The following drugs may interfere with this test: Cetrotide (cetrorelix), Ovitrelle, Endometrin (progesterone), and follistatin. Do not use this test to analyze specimens from patients who have received 1 or more of these products within 1 to 2 weeks of testing.

 

There is not a high-dose hook effect at anti-Mullerian hormone (AMH) concentrations up to 1400 ng/mL.

 

In rare cases, some individuals can develop antibodies to mouse or other animal antibodies (often referred to as human anti-mouse antibodies [HAMA] or heterophile antibodies), which may cause interference in some immunoassays. The presence of antibodies to streptavidin or ruthenium can rarely occur and may interfere in this assay.

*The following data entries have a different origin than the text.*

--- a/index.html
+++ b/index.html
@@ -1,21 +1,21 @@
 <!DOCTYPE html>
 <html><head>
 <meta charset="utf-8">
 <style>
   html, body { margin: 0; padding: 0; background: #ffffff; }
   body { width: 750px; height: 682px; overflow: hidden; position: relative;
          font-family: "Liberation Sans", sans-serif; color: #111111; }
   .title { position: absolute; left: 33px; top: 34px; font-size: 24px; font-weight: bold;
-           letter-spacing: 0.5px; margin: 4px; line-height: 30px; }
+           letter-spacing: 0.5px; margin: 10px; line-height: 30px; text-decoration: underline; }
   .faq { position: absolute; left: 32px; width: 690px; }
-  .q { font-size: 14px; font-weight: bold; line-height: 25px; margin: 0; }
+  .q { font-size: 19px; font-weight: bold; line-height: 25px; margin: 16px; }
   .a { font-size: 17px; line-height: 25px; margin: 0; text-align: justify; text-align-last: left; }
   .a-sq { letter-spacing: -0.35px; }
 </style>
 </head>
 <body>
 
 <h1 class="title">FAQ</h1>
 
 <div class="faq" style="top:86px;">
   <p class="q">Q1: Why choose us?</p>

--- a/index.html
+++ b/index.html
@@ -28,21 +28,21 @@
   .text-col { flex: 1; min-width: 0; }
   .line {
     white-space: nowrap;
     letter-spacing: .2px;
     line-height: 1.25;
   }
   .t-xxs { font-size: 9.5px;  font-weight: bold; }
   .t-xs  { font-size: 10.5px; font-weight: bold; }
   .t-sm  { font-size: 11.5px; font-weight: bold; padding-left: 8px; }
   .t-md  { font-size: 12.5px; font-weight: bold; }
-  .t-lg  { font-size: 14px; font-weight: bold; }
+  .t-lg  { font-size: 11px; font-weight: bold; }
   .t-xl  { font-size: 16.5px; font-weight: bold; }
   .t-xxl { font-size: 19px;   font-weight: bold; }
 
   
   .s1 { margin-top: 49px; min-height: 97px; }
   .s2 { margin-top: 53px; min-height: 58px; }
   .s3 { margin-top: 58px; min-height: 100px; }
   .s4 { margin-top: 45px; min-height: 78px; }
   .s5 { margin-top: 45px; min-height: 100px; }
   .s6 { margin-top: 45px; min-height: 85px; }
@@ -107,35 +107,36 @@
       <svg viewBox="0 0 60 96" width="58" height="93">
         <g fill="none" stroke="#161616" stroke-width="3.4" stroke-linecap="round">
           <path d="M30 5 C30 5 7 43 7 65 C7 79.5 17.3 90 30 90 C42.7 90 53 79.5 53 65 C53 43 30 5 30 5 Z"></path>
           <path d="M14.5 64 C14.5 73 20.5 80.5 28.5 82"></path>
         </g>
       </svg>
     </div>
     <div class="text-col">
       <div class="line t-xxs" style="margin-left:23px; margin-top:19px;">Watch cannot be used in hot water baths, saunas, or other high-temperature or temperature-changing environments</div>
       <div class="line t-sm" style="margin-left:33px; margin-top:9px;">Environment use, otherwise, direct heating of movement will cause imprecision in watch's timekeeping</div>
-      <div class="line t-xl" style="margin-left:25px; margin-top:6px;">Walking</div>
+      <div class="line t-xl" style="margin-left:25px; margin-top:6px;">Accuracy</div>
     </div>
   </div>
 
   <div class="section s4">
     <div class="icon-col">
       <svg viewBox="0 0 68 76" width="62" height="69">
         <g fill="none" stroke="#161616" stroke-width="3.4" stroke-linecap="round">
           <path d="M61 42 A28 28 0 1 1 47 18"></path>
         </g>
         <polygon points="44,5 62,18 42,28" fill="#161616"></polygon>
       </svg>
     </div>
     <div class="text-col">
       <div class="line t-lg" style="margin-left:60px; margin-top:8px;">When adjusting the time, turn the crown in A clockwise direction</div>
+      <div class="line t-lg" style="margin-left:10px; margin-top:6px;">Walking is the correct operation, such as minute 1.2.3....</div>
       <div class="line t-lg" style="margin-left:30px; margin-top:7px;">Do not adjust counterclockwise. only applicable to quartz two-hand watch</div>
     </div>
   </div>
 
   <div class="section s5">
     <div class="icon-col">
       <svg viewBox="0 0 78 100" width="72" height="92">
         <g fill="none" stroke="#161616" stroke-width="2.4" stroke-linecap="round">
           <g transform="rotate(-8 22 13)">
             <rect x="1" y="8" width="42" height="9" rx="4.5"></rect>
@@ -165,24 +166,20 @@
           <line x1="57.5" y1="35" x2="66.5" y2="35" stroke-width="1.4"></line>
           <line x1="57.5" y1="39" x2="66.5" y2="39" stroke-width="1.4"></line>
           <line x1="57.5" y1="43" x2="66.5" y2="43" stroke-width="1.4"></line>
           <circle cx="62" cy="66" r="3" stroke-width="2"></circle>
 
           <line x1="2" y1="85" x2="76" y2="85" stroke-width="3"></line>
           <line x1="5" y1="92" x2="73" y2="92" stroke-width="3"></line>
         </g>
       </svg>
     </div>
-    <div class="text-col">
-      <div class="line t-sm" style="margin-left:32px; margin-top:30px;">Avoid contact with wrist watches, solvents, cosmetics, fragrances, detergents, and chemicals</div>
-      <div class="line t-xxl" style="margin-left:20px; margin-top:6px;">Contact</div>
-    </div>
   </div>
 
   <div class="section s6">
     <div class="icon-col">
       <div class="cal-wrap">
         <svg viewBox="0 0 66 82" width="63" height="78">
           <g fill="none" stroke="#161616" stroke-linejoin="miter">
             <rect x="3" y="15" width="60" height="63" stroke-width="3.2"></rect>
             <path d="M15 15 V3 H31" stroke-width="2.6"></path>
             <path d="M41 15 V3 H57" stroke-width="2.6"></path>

Caution should be used in interpretation of results, and the laboratory should be alerted if the result does not correlate with the clinical presentation.

 

For diagnostic purposes, the results should always be assessed in conjunction with the patient's medical history, clinical examination, and other findings.

 

AMH immunoassays are not standardized, and values obtained with different assay methods or kits may be different and cannot be used interchangeably.

 

If using as a tumor marker, test results cannot be interpreted as absolute evidence for the presence or absence of malignant disease.

Day(s) Performed

Monday through Saturday

Report Available

1 to 3 days

Specimen Retention Time

2 weeks

Performing Laboratory

Mayo Clinic Laboratories in Rochester

CPT Code Information

82166

NY State Approved

Yes

Forms

If not ordering electronically, complete, print, and send a General Request (T239) with the specimen.